At least once a fortnight a corps of caterers came down with several hundred feet of canvas and enough colored lights to make a Christmas tree of Gatsby's enormous garden. On buffet tables, garnished with glistening hors-d'oeuvre, spiced baked hams crowded against salads of harlequin designs and pastry pigs and turkeys bewitched to a dark gold. In the main hall a bar with a real brass rail was set up, and stocked with gins and liquors and with cordials so long forgotten that most of his female guests were too young to know one from another.
By seven o'clock the orchestra has arrived, no thin five-piece affair, but a whole pitful of oboes and trombones and saxophones and viols and cornets and piccolos, and low and high drums. The last swimmers have come in from the beach now and are dressing up-stairs; the cars from New York are parked five deep in the drive, and already the halls and salons and verandas are gaudy with primary colors, and hair shorn in strange new ways, and shawls beyond the dreams of Castile. The bar is in full swing, and floating rounds of cocktails permeate the garden outside, until the air is alive with chatter and laughter, and casual innuendo and introductions forgotten on the spot, and enthusiastic meetings between women who never knew each other's names.

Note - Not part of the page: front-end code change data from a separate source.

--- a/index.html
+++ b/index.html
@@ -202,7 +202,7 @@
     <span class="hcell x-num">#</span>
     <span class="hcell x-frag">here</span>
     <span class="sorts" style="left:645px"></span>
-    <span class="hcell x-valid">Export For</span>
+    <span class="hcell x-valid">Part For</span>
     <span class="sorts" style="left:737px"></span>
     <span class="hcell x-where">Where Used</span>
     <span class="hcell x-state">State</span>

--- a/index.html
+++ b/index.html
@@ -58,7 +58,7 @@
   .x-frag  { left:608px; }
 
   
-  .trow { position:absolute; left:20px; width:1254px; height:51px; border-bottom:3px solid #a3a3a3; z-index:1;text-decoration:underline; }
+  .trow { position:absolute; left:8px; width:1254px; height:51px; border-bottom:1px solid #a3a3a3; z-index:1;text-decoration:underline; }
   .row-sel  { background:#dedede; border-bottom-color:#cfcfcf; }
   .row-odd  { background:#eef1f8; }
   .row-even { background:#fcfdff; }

The lights grow brighter as the earth lurches away from the sun, and now the orchestra is playing yellow cocktail music, and the opera of voices pitches a key higher. Laughter is easier minute by minute, spilled with prodigality, tipped out at a cheerful word. The groups change more swiftly, swell with new arrivals, dissolve and form in the same breath; already there are wanderers, confident girls who weave here and there among the stouter and more stable, become for a sharp, joyous moment the centre of a group, and then, excited with triumph, glide on through the sea-change of faces and voices and color under the constantly changing light.

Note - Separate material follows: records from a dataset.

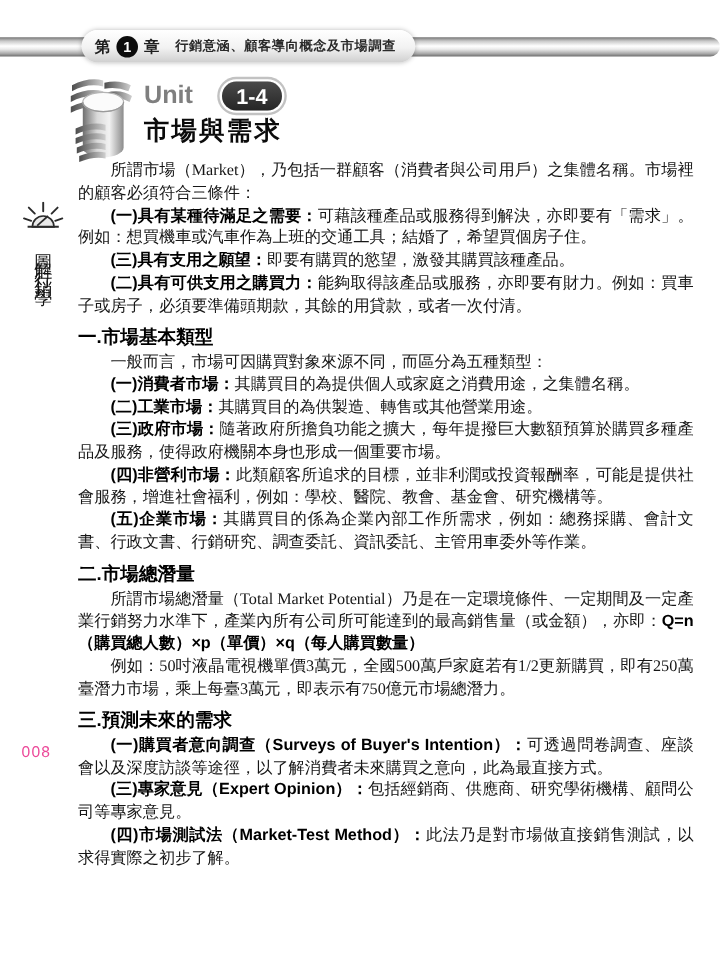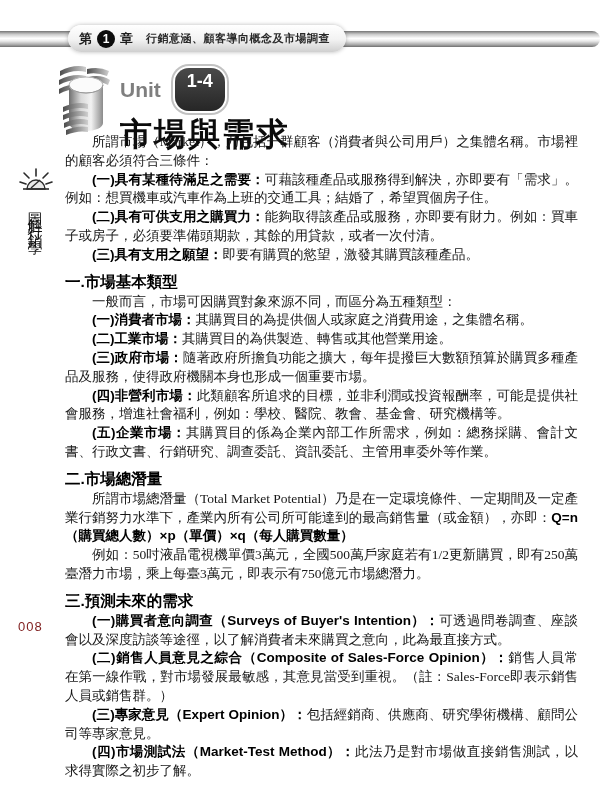--- a/index.html
+++ b/index.html
@@ -31,7 +31,7 @@
   
   .unit-logo{position:absolute;left:57px;top:59px;}
   .unit-text{position:absolute;left:120px;top:68px;font-family:"Liberation Sans",sans-serif;}
-  .unit-line{display:flex;align-items:center;gap:14px;}
+  .unit-line{display:flex;align-items:center;gap:24px;}
   .unit-word{font-weight:bold;font-size:21px;color:#7f7f7f;}
   .unit-badge{
     background:linear-gradient(to bottom,#4a4a4a,#262626);color:#ffffff;

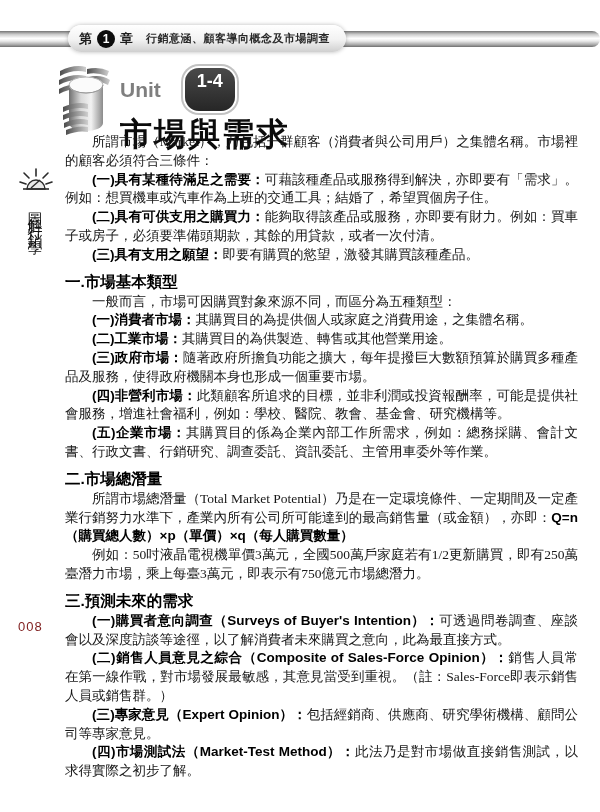--- a/index.html
+++ b/index.html
@@ -36,7 +36,7 @@
   .unit-badge{
     background:linear-gradient(to bottom,#4a4a4a,#262626);color:#ffffff;
     font-weight:bold;font-size:18px;line-height:1;
-    padding:4px 12px 21px;border-radius:14px;
+    padding:4px 12px 2px;border-radius:14px;
     box-shadow:0 0 0 2px #ffffff,0 0 0 4px #c2c2c2;
   }
   .unit-title{

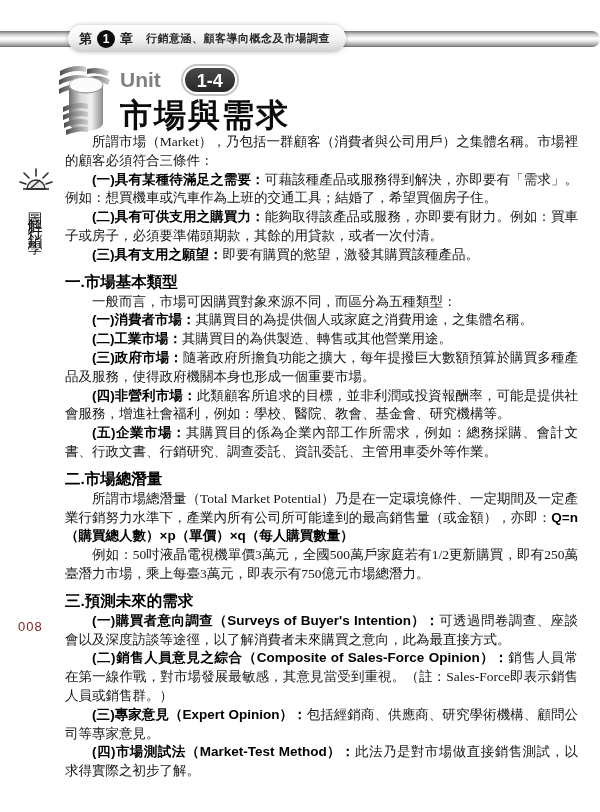--- a/index.html
+++ b/index.html
@@ -40,7 +40,7 @@
     box-shadow:0 0 0 2px #ffffff,0 0 0 4px #c2c2c2;
   }
   .unit-title{
-    margin:6px 0 0;font-weight:bold;font-size:32px;color:#0b0b0b;letter-spacing:2px;line-height:1.1;
+    margin:6px 0 0;font-weight:bold;font-size:21px;color:#0b0b0b;letter-spacing:2px;line-height:1.1;
   }
   
   .sun-icon{position:absolute;left:19px;top:168px;}

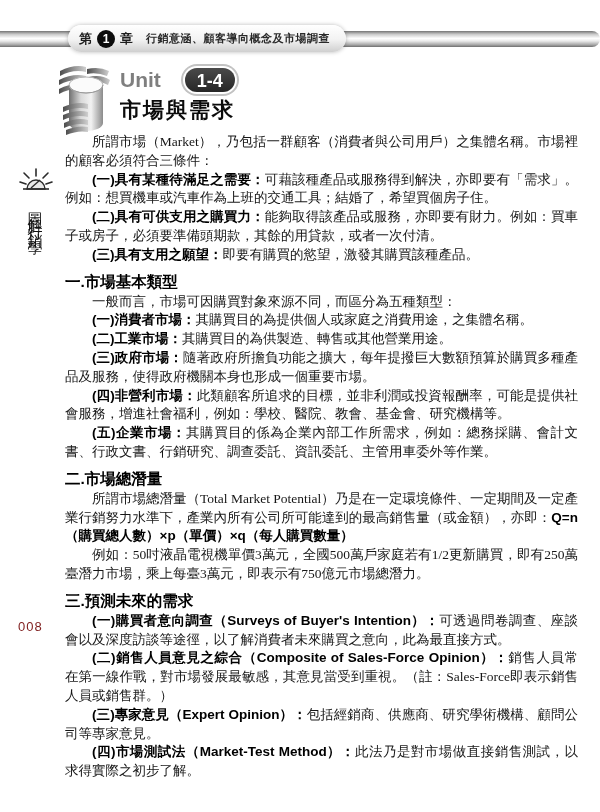--- a/index.html
+++ b/index.html
@@ -135,8 +135,8 @@
   <main class="content">
     <p><span>所謂市場（Market），乃包括一群顧客（消費者與公司用戶）之集體名稱。市場裡的顧客必須符合三條件：</span></p>
     <p><span class="lbl">(一)具有某種待滿足之需要：</span><span>可藉該種產品或服務得到解決，亦即要有「需求」。例如：想買機車或汽車作為上班的交通工具；結婚了，希望買個房子住。</span></p>
+    <p><span class="lbl">(三)具有支用之願望：</span><span>即要有購買的慾望，激發其購買該種產品。</span></p>
     <p><span class="lbl">(二)具有可供支用之購買力：</span><span>能夠取得該產品或服務，亦即要有財力。例如：買車子或房子，必須要準備頭期款，其餘的用貸款，或者一次付清。</span></p>
-    <p><span class="lbl">(三)具有支用之願望：</span><span>即要有購買的慾望，激發其購買該種產品。</span></p>
 
     <h2>一.市場基本類型</h2>
     <p><span>一般而言，市場可因購買對象來源不同，而區分為五種類型：</span></p>

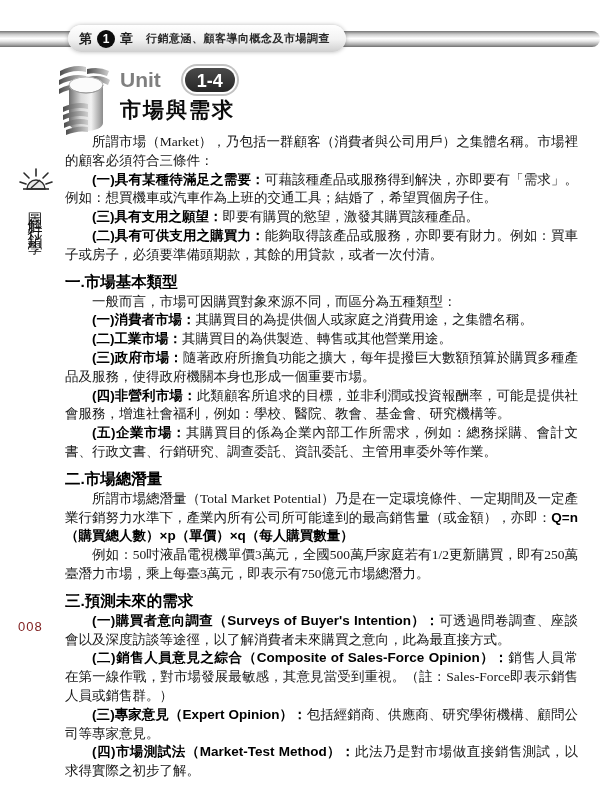--- a/index.html
+++ b/index.html
@@ -51,7 +51,7 @@
   }
   .page-num{
     position:absolute;left:18px;top:619px;
-    font-size:13px;color:#7f1d1d;letter-spacing:1px;font-family:"Liberation Sans",sans-serif;
+    font-size:13px;color:#ec4899;letter-spacing:1px;font-family:"Liberation Sans",sans-serif;
   }
   
   .content{

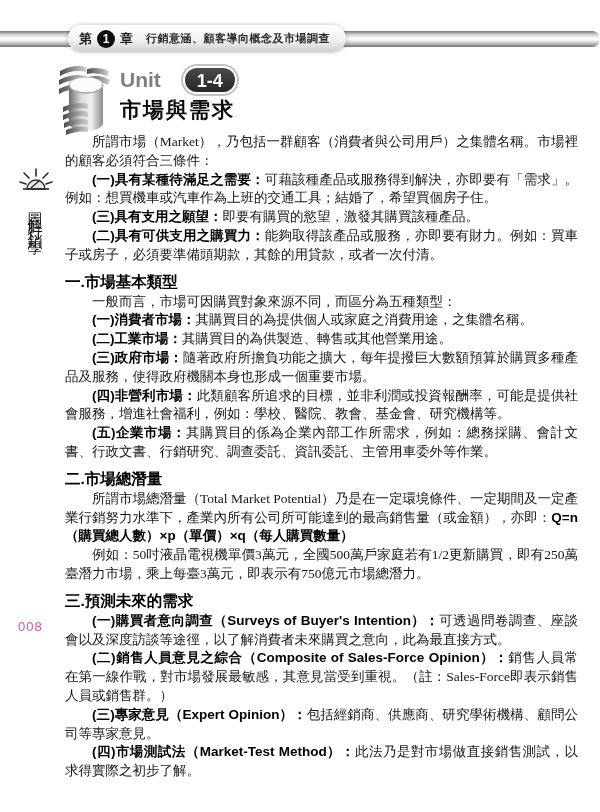--- a/index.html
+++ b/index.html
@@ -152,7 +152,6 @@
 
     <h2>三.預測未來的需求</h2>
     <p><span class="lbl">(一)購買者意向調查（Surveys of Buyer's Intention）：</span><span>可透過問卷調查、座談會以及深度訪談等途徑，以了解消費者未來購買之意向，此為最直接方式。</span></p>
-    <p><span class="lbl">(二)銷售人員意見之綜合（Composite of Sales-Force Opinion）：</span><span>銷售人員常在第一線作戰，對市場發展最敏感，其意見當受到重視。（註：Sales-Force即表示銷售人員或銷售群。）</span></p>
     <p><span class="lbl">(三)專家意見（Expert Opinion）：</span><span>包括經銷商、供應商、研究學術機構、顧問公司等專家意見。</span></p>
     <p><span class="lbl">(四)市場測試法（Market-Test Method）：</span><span>此法乃是對市場做直接銷售測試，以求得實際之初步了解。</span></p>
   </main>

Suddenly one of the gypsies, in trembling opal, seizes a cocktail out of the air, dumps it down for courage and, moving her hands like Frisco, dances out alone on the canvas platform. A momentary hush; the orchestra leader varies his rhythm obligingly for her, and there is a burst of chatter as the erroneous news goes around that she is Gilda Gray's understudy from the FOLLIES. The party has begun.